* Your assignment: Please take the records that follow and repeat exactly the lines starting with the line with "the mentors themselves." and going on through the line with "PD of mentoring profession as a solo program.".

* Records to process:
——

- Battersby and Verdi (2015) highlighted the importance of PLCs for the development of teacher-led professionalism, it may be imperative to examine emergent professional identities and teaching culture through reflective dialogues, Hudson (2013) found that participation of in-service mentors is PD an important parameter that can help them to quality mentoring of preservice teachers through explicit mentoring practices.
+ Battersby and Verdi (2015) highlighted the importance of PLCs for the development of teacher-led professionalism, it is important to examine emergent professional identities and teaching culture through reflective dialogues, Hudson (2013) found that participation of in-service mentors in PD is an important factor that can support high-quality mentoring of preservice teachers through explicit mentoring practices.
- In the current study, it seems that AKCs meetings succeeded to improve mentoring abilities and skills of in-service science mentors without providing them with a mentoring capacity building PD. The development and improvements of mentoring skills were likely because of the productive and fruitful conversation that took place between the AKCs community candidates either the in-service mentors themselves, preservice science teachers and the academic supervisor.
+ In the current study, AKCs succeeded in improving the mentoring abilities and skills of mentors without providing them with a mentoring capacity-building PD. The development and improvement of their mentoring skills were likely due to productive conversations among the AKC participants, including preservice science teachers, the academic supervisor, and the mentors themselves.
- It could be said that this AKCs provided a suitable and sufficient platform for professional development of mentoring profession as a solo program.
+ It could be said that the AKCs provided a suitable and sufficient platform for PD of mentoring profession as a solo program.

——

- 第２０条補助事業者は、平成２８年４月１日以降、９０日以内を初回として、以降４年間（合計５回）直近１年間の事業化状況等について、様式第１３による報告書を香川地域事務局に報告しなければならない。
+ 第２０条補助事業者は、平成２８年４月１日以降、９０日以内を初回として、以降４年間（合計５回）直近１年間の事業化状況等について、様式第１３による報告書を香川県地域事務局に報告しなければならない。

——

* Answer space:
+ In the current study, AKCs succeeded in improving the mentoring abilities and skills of mentors without providing them with a mentoring capacity-building PD. The development and improvement of their mentoring skills were likely due to productive conversations among the AKC participants, including preservice science teachers, the academic supervisor, and the mentors themselves.
- It could be said that this AKCs provided a suitable and sufficient platform for professional development of mentoring profession as a solo program.
+ It could be said that the AKCs provided a suitable and sufficient platform for PD of mentoring profession as a solo program.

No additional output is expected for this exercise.